#### Work to be completed:
In your copy, include no images, and write out every entry below exactly as it stands.

(Beginning of Input material)

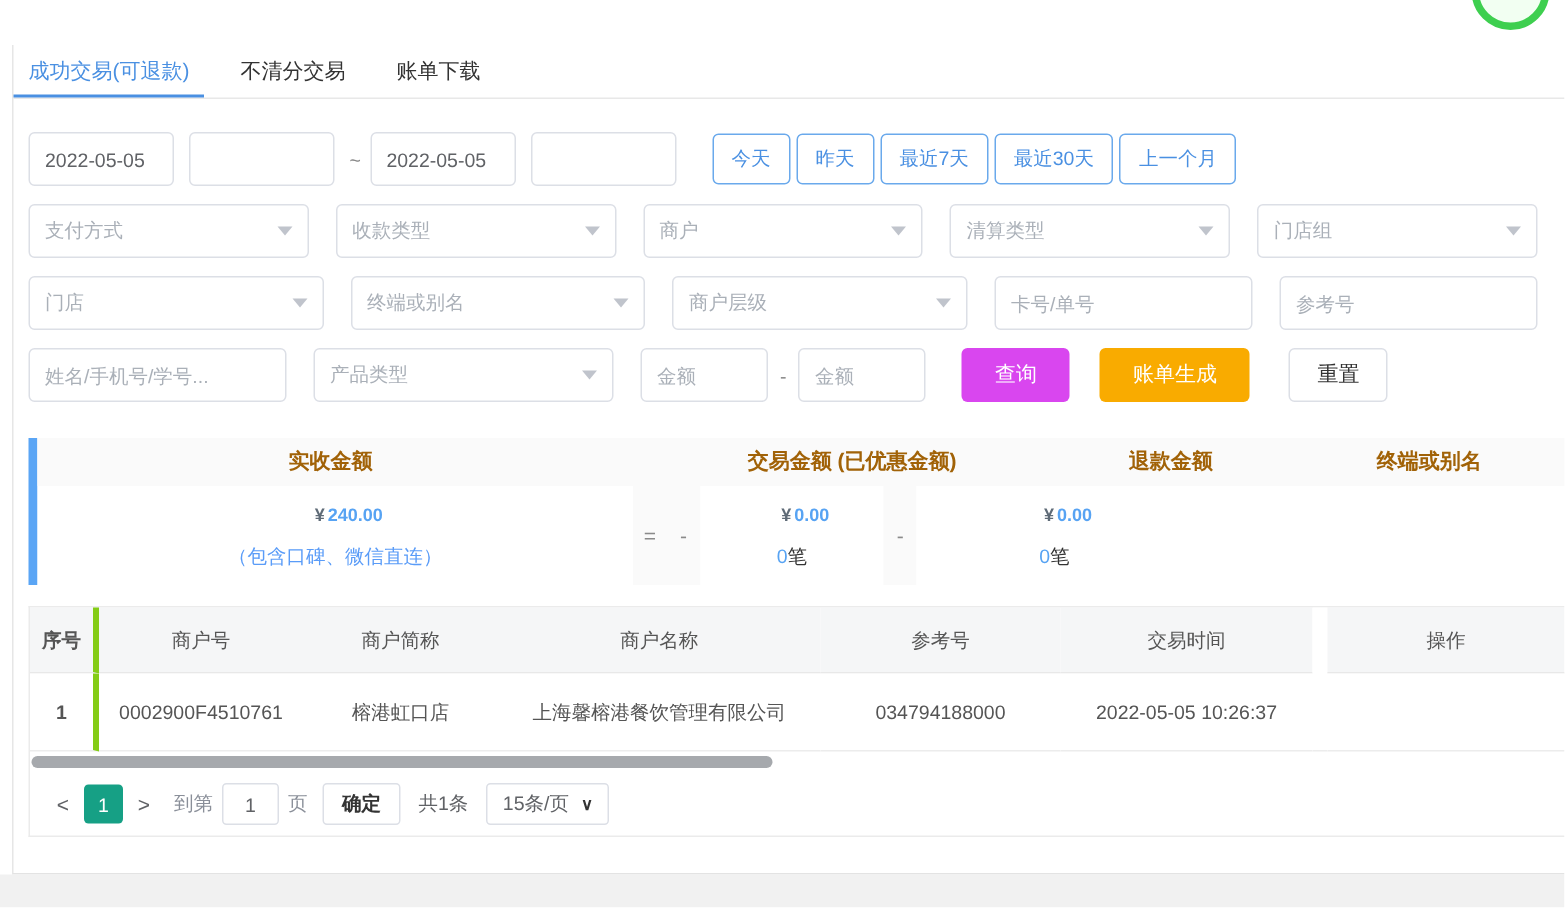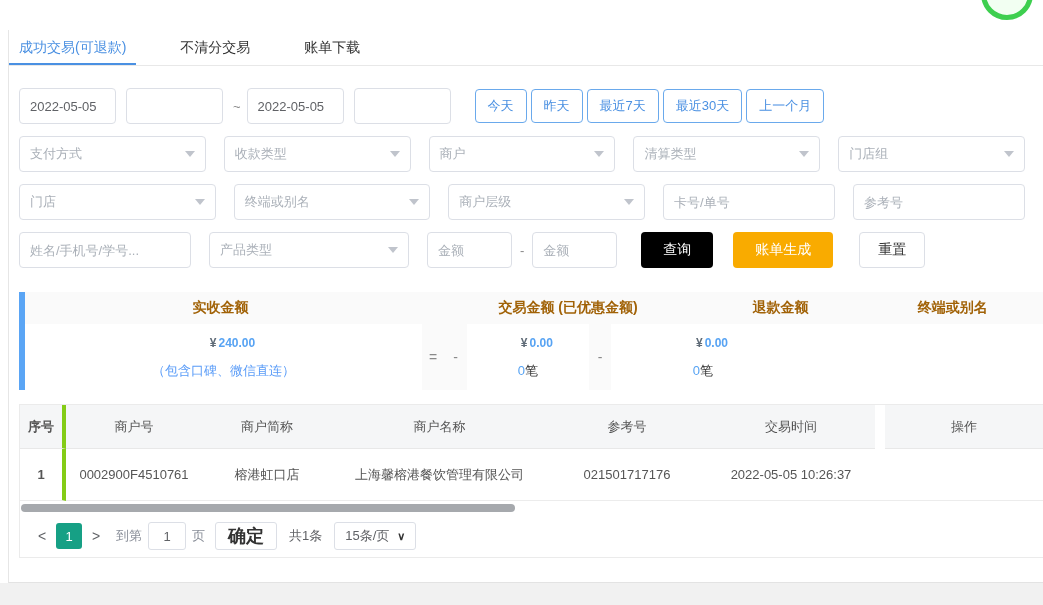--- a/index.html
+++ b/index.html
@@ -9,21 +9,21 @@
 
   
   .status-ring { position:absolute; left:981px; top:-32px; width:52px; height:52px;
     border:5px solid #3ecf4f; border-radius:50%; background:#f2fff2; z-index:9; }
 
   .panel { position:absolute; left:8px; top:30px; right:0; bottom:22px;
     background:#fff; border-left:1px solid #e6e6e6; border-bottom:1px solid #e3e3e3; }
   .footer-strip { position:absolute; left:0; bottom:0; width:100%; height:22px; background:#f1f1f1; }
 
   
-  .tabs { display:flex; height:36px; border-bottom:1px solid #e8e8e8; align-items:stretch;gap:20px; }
+  .tabs { display:flex; height:36px; border-bottom:1px solid #e8e8e8; align-items:stretch; }
   .tab { padding:0 10px; margin-right:14px; font-size:14px; color:#333; line-height:34px;
     cursor:pointer; border-bottom:2px solid transparent; white-space:nowrap; }
   .tab.active { color:#4a90e2; border-bottom-color:#4a90e2; }
 
   
   .filters { padding:22px 0 0 10px; }
   .frow { display:flex; align-items:center; margin-bottom:12px; }
   .inp, .sel { height:36px; border:1px solid #dcdfe6; border-radius:4px; background:#fff;
     font-size:13px; color:#606266; padding:0 10px; outline:none;
     font-family:"Liberation Sans", sans-serif; }
@@ -36,21 +36,21 @@
     font-family:"Liberation Sans", sans-serif; }
   .sel { width:200px; margin-right:18px; display:flex; align-items:center; justify-content:space-between;
     color:#aab0b8; cursor:pointer; }
   .sel .arrow { width:0; height:0; border-left:5px solid transparent; border-right:5px solid transparent;
     border-top:6px solid #c0c4cc; margin-left:6px; }
   .txt-inp { width:172px; margin-right:18px; }
   .amt-inp { width:85px; }
   .amt-sep { color:#888; margin:0 8px; font-size:13px; }
   .btn { height:36px; border:none; border-radius:4px; font-size:14px; color:#fff; cursor:pointer;
     padding:0 22px; font-family:"Liberation Sans", sans-serif; white-space:nowrap; }
-  .btn-search { background:#000000; margin-left:24px; }
+  .btn-search { background:#d946ef; margin-left:24px; }
   .btn-bill { background:#f9ab00; margin-left:20px; }
   .btn-reset { background:#fff; color:#333; border:1px solid #dcdfe6; margin-left:26px; padding:0 18px; }
 
   
   .summary { margin:24px 0 0 10px; border-left:6px solid #5aa5f5; display:flex; flex-direction:column; }
   .sum-col { display:flex; flex-direction:column; align-items:center; background:#fff; }
   .c1 { width:39%; } .c2 { width:26%; } .c3 { width:12%; } .c4 { width:18%; }
   .opc { width:2.2%; background:#fafafa; display:flex; align-items:center; justify-content:center;
     color:#8a8a8a; font-size:14px; }
   .sum-head { display:flex; width:100%; background:#fafafa; height:32px; }
@@ -86,21 +86,21 @@
   
   .pager { height:42px; display:flex; align-items:center; padding-left:12px; font-size:13px; color:#606266; }
   .pg-arrow { width:20px; text-align:center; color:#606266; cursor:pointer; font-size:14px; }
   .pg-cur { width:26px; height:26px; background:#16a085; color:#fff; border-radius:3px;
     display:flex; align-items:center; justify-content:center; margin:0 4px; cursor:pointer; }
   .pg-label { margin:0 6px 0 10px; color:#8a8f99; }
   .pg-input { width:38px; height:28px; border:1px solid #dcdfe6; border-radius:3px; text-align:center;
     font-size:13px; color:#606266; outline:none; font-family:"Liberation Sans", sans-serif; }
   .pg-unit { margin:0 10px 0 6px; color:#8a8f99; }
   .pg-confirm { height:28px; padding:0 12px; background:#fff; border:1px solid #dcdfe6; border-radius:3px;
-    font-weight:bold; font-size:18px; color:#333; cursor:pointer; font-family:"Liberation Sans", sans-serif; }
+    font-weight:bold; font-size:13px; color:#333; cursor:pointer; font-family:"Liberation Sans", sans-serif; }
   .pg-total { margin:0 12px; }
   .pg-size { height:28px; border:1px solid #dcdfe6; border-radius:3px; display:flex; align-items:center;
     padding:0 10px; cursor:pointer; }
   .pg-size .chev { margin-left:8px; font-size:11px; color:#333; font-weight:bold; }
 </style>
 </head>
 <body>
 
 <div class="page">
 
@@ -234,21 +234,21 @@
         <div class="th hsplit">参考号</div>
         <div class="th hsplit">交易时间</div>
         <div class="th gap"></div>
         <div class="th hsplit">操作</div>
       </div>
       <div class="grid">
         <div class="td seq">1</div>
         <div class="td">0002900F4510761</div>
         <div class="td">榕港虹口店</div>
         <div class="td">上海馨榕港餐饮管理有限公司</div>
-        <div class="td">021501717176</div>
+        <div class="td">034794188000</div>
         <div class="td">2022-05-05 10:26:37</div>
         <div class="td gap"></div>
         <div class="td"></div>
       </div>
 
       <div class="hscroll">
         <div class="hthumb"></div>
       </div>
 
       <div class="pager">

(End of Input material)

#### Answer to the exercise:
--- a/index.html
+++ b/index.html
@@ -9,21 +9,21 @@
 
   
   .status-ring { position:absolute; left:981px; top:-32px; width:52px; height:52px;
     border:5px solid #3ecf4f; border-radius:50%; background:#f2fff2; z-index:9; }
 
   .panel { position:absolute; left:8px; top:30px; right:0; bottom:22px;
     background:#fff; border-left:1px solid #e6e6e6; border-bottom:1px solid #e3e3e3; }
   .footer-strip { position:absolute; left:0; bottom:0; width:100%; height:22px; background:#f1f1f1; }
 
   
-  .tabs { display:flex; height:36px; border-bottom:1px solid #e8e8e8; align-items:stretch;gap:20px; }
+  .tabs { display:flex; height:36px; border-bottom:1px solid #e8e8e8; align-items:stretch; }
   .tab { padding:0 10px; margin-right:14px; font-size:14px; color:#333; line-height:34px;
     cursor:pointer; border-bottom:2px solid transparent; white-space:nowrap; }
   .tab.active { color:#4a90e2; border-bottom-color:#4a90e2; }
 
   
   .filters { padding:22px 0 0 10px; }
   .frow { display:flex; align-items:center; margin-bottom:12px; }
   .inp, .sel { height:36px; border:1px solid #dcdfe6; border-radius:4px; background:#fff;
     font-size:13px; color:#606266; padding:0 10px; outline:none;
     font-family:"Liberation Sans", sans-serif; }
@@ -36,21 +36,21 @@
     font-family:"Liberation Sans", sans-serif; }
   .sel { width:200px; margin-right:18px; display:flex; align-items:center; justify-content:space-between;
     color:#aab0b8; cursor:pointer; }
   .sel .arrow { width:0; height:0; border-left:5px solid transparent; border-right:5px solid transparent;
     border-top:6px solid #c0c4cc; margin-left:6px; }
   .txt-inp { width:172px; margin-right:18px; }
   .amt-inp { width:85px; }
   .amt-sep { color:#888; margin:0 8px; font-size:13px; }
   .btn { height:36px; border:none; border-radius:4px; font-size:14px; color:#fff; cursor:pointer;
     padding:0 22px; font-family:"Liberation Sans", sans-serif; white-space:nowrap; }
-  .btn-search { background:#000000; margin-left:24px; }
+  .btn-search { background:#d946ef; margin-left:24px; }
   .btn-bill { background:#f9ab00; margin-left:20px; }
   .btn-reset { background:#fff; color:#333; border:1px solid #dcdfe6; margin-left:26px; padding:0 18px; }
 
   
   .summary { margin:24px 0 0 10px; border-left:6px solid #5aa5f5; display:flex; flex-direction:column; }
   .sum-col { display:flex; flex-direction:column; align-items:center; background:#fff; }
   .c1 { width:39%; } .c2 { width:26%; } .c3 { width:12%; } .c4 { width:18%; }
   .opc { width:2.2%; background:#fafafa; display:flex; align-items:center; justify-content:center;
     color:#8a8a8a; font-size:14px; }
   .sum-head { display:flex; width:100%; background:#fafafa; height:32px; }
@@ -86,21 +86,21 @@
   
   .pager { height:42px; display:flex; align-items:center; padding-left:12px; font-size:13px; color:#606266; }
   .pg-arrow { width:20px; text-align:center; color:#606266; cursor:pointer; font-size:14px; }
   .pg-cur { width:26px; height:26px; background:#16a085; color:#fff; border-radius:3px;
     display:flex; align-items:center; justify-content:center; margin:0 4px; cursor:pointer; }
   .pg-label { margin:0 6px 0 10px; color:#8a8f99; }
   .pg-input { width:38px; height:28px; border:1px solid #dcdfe6; border-radius:3px; text-align:center;
     font-size:13px; color:#606266; outline:none; font-family:"Liberation Sans", sans-serif; }
   .pg-unit { margin:0 10px 0 6px; color:#8a8f99; }
   .pg-confirm { height:28px; padding:0 12px; background:#fff; border:1px solid #dcdfe6; border-radius:3px;
-    font-weight:bold; font-size:18px; color:#333; cursor:pointer; font-family:"Liberation Sans", sans-serif; }
+    font-weight:bold; font-size:13px; color:#333; cursor:pointer; font-family:"Liberation Sans", sans-serif; }
   .pg-total { margin:0 12px; }
   .pg-size { height:28px; border:1px solid #dcdfe6; border-radius:3px; display:flex; align-items:center;
     padding:0 10px; cursor:pointer; }
   .pg-size .chev { margin-left:8px; font-size:11px; color:#333; font-weight:bold; }
 </style>
 </head>
 <body>
 
 <div class="page">
 
@@ -234,21 +234,21 @@
         <div class="th hsplit">参考号</div>
         <div class="th hsplit">交易时间</div>
         <div class="th gap"></div>
         <div class="th hsplit">操作</div>
       </div>
       <div class="grid">
         <div class="td seq">1</div>
         <div class="td">0002900F4510761</div>
         <div class="td">榕港虹口店</div>
         <div class="td">上海馨榕港餐饮管理有限公司</div>
-        <div class="td">021501717176</div>
+        <div class="td">034794188000</div>
         <div class="td">2022-05-05 10:26:37</div>
         <div class="td gap"></div>
         <div class="td"></div>
       </div>
 
       <div class="hscroll">
         <div class="hthumb"></div>
       </div>
 
       <div class="pager">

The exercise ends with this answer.